Q213 Chair: And CAS, are we using up the airframe hours of the Tornadoes?

  Air Chief Marshal Sir Stephen Dalton: There are three aspects and that is one of them. I liken the pressure on the individuals to the fact that having a sauna once a week is just about healthy for you, and having a very hot bath once a day is probably very good for you. We are running pretty hot at the moment, in terms of how our people are being asked to do their work. Without being masochistic about it, I must say that they seem to be enjoying it. When you go and visit them on operations, they seem to be doing well and are up for whatever is required. The issue is, of course, as always, that they want a degree of certainty about when this is going to slacken off and when there is going to be, therefore, an opportunity to ensure that they have a different pace of life that they can sustain for ever and a day.

  On the equipment side of things, there are certain areas where we are using up the hours, not a great deal faster, but certainly faster than we would if they were at home. Fast jets are one, but it is just as much the case for the transport aeroplanes, and also now, of course, the remaining hours on the Nimrod R1 and on some of the other assets, like the Sentinel R1. So some of the airframe hours are being used up as well. We have already upped the amount of servicing we are doing and the hours that we can get out of the servicing facilities at Marham, Brize Norton and elsewhere to ensure that we can do that. We have arranged for spares to be delivered at a consistently much higher level than perhaps they would be if we were doing ordinary-level flying back at home, so there is an element of that in there.

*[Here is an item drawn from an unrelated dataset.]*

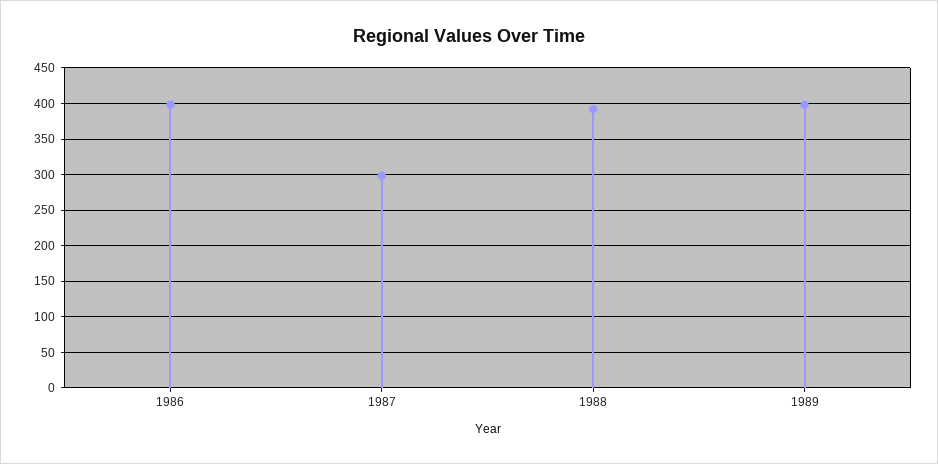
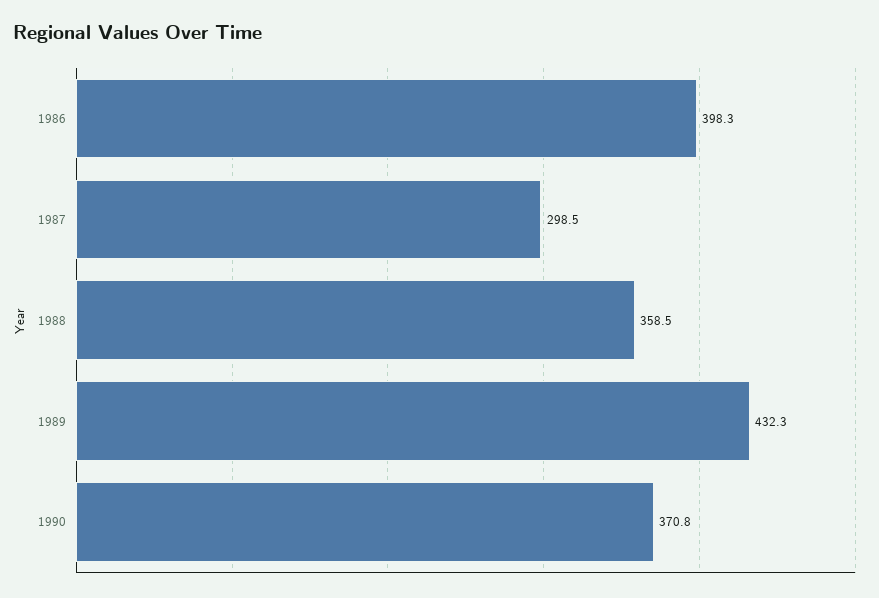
1988: 390 -> 358.5
1989: 400 -> 432.3
1990: none -> 370.8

Q214 Mr Brazier: Just a quick one: CAS gave us a really striking example of one particular group of people who really are heavily stretched. Where would the other two services say their tightest pinch-points are, in people terms?

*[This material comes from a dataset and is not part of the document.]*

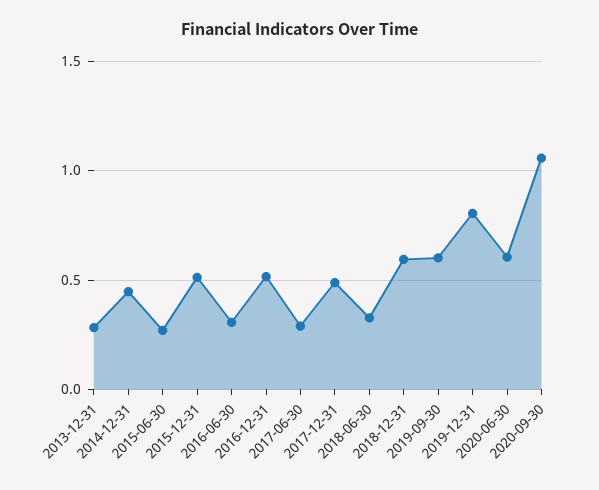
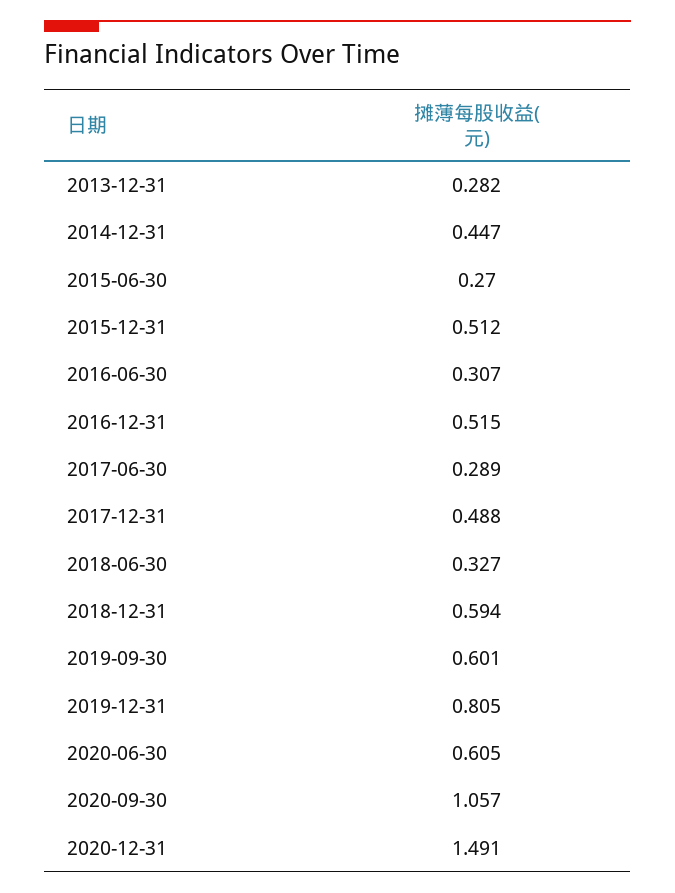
2020-12-31: none -> 1.491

  General Sir Peter Wall: The people who are both exposed and in short supply, as opposed to those who are perhaps in short supply in a less exposed place, are counter-improvised explosive device taskforce people, particularly the people doing high-assurance search and explosive ordnance disposal. We've had to grow that capability very quickly in the last two to three years, for obvious reasons. We are not there yet; we are asking an awful lot of those people.

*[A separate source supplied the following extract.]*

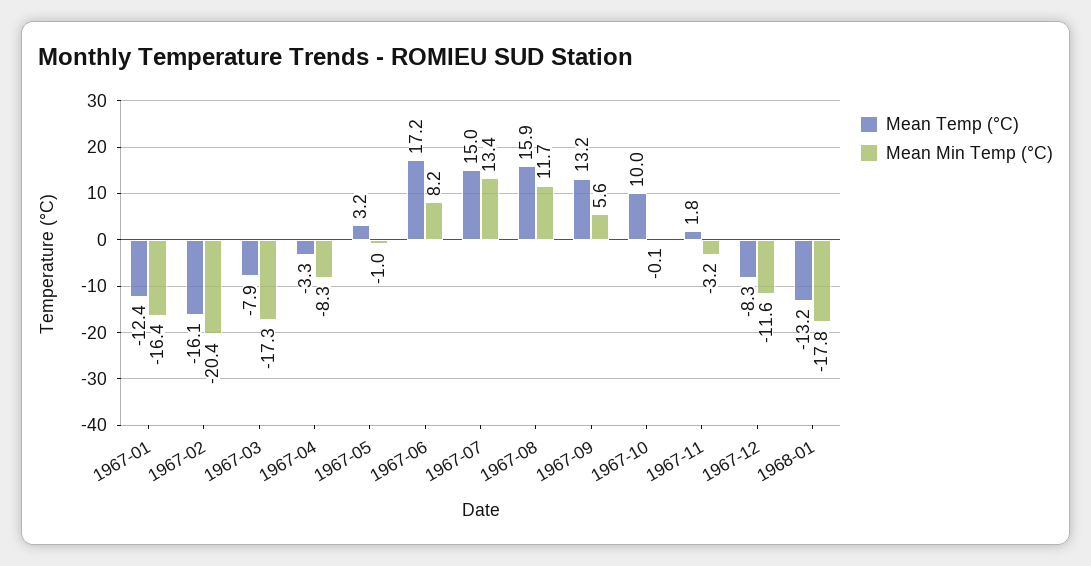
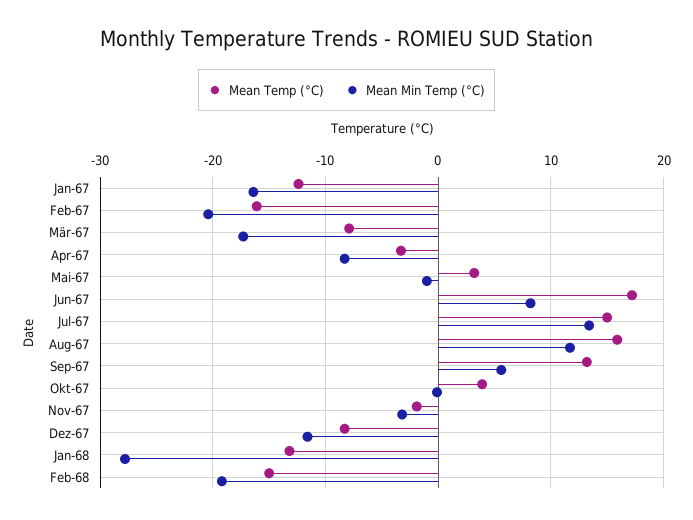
Mean Temp (°C), 1967-10: 10 -> 4
Mean Temp (°C), 1967-11: 1.8 -> -2
Mean Min Temp (°C), 1968-01: -17.8 -> -28
Mean Temp (°C), Feb-68: none -> -15
Mean Min Temp (°C), Feb-68: none -> -19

  Chair: We have seen them in Afghanistan, and we are overawed by what they're doing.

  Admiral Sir Mark Stanhope: The greatest stretch is in those areas where, as we said earlier, you have pinch-point capabilities. If you're short of people, those you have got, have to work more and find themselves employed in a much more reactive manner. In the nuclear submarine community, we are significantly challenged by some of those shortages, in terms of both the weapons engineer element and junior officers at the front end. They are the areas and, as a consequence, they are churning quite hard. But I wouldn't want to isolate one community. All of us collectively have been referring to what is a very heavy tempo for all our people.

Q215 Penny Mordaunt: My questions are to Admiral Stanhope and Air Chief Marshal Dalton regarding the new carriers and carrier strike capability. There is some uncertainty about the future of the second carrier. What might some of the implications be of those uncertainties?

  Admiral Sir Mark Stanhope: The SDSR is clear and offers a number of options as to what might happen to the second carrier. I'm very clear that if you want to have a capability that's available to this nation continuously, you can't do that with one carrier. The French one is a good example. You have your capability five years in eight, because three years, roughly, are taken up either maintaining it or working it up. So if you want a continuous capability, you need both carriers. The options sit in the SDSR, and you're quite right: there is some indecision. But we're building both carriers, and that's the way ahead at the moment.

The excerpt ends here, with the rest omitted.